What the task requires — Every line of the records below from the line with "- [alarm begins" up to and including the line with "- [a high-pitched" must be reproduced exactly, and no line outside that range.

════

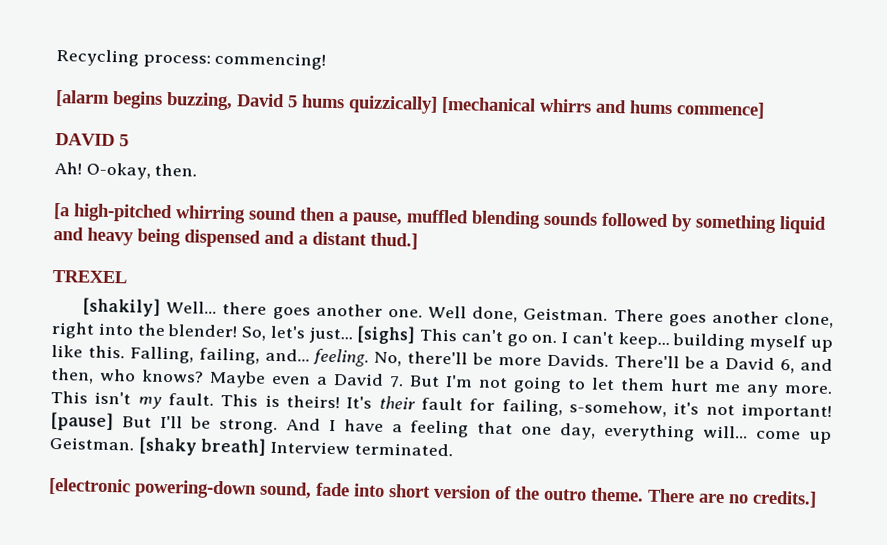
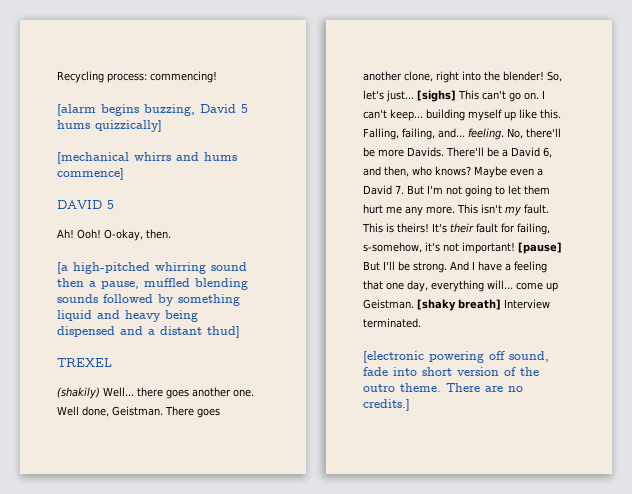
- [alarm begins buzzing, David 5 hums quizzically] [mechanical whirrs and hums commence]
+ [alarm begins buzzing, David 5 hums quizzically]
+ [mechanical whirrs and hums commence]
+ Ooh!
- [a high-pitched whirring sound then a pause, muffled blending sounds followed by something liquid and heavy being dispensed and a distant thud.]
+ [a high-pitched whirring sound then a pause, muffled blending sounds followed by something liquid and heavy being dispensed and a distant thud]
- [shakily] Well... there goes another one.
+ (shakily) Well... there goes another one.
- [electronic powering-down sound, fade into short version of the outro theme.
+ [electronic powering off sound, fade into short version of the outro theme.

════

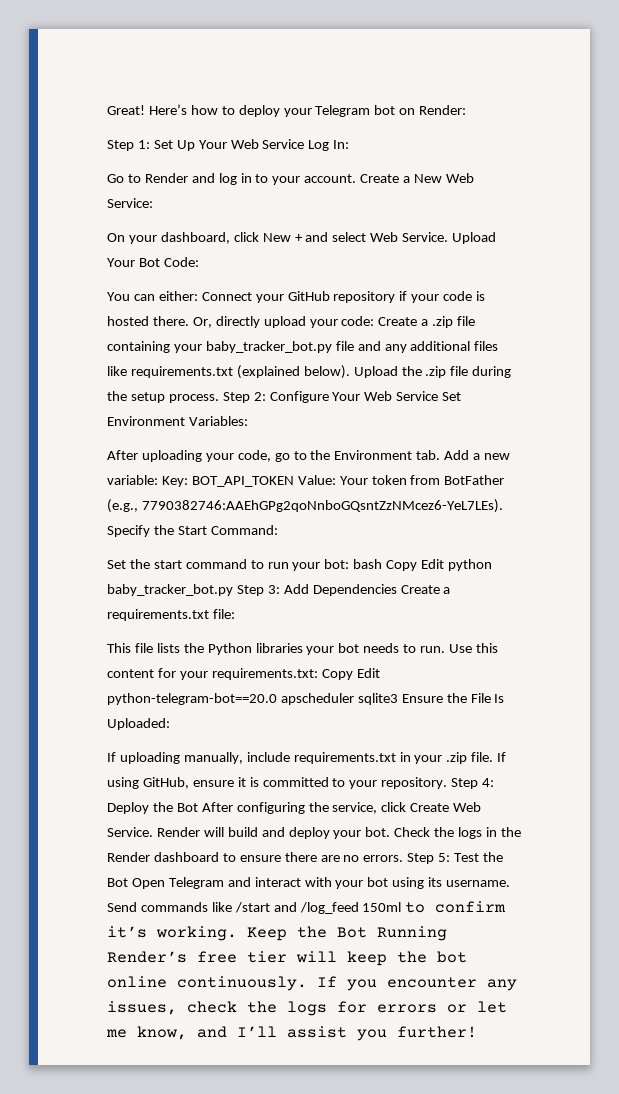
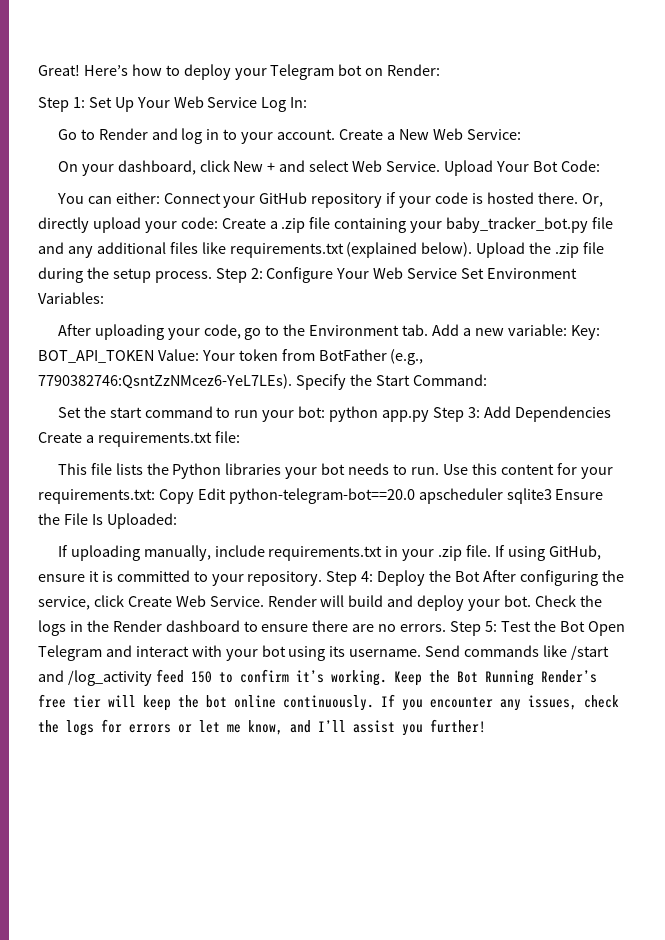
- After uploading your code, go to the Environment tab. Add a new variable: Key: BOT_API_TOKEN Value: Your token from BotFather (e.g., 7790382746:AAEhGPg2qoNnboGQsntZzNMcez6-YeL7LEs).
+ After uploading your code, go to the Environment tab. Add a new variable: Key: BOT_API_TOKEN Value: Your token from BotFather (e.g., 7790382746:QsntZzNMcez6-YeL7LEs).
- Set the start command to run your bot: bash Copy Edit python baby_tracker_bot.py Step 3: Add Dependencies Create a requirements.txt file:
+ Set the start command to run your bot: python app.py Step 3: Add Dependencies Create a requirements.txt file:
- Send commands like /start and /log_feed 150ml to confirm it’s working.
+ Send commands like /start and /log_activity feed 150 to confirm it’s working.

════

Response to the exercise —
- [alarm begins buzzing, David 5 hums quizzically] [mechanical whirrs and hums commence]
+ [alarm begins buzzing, David 5 hums quizzically]
+ [mechanical whirrs and hums commence]
+ Ooh!
- [a high-pitched whirring sound then a pause, muffled blending sounds followed by something liquid and heavy being dispensed and a distant thud.]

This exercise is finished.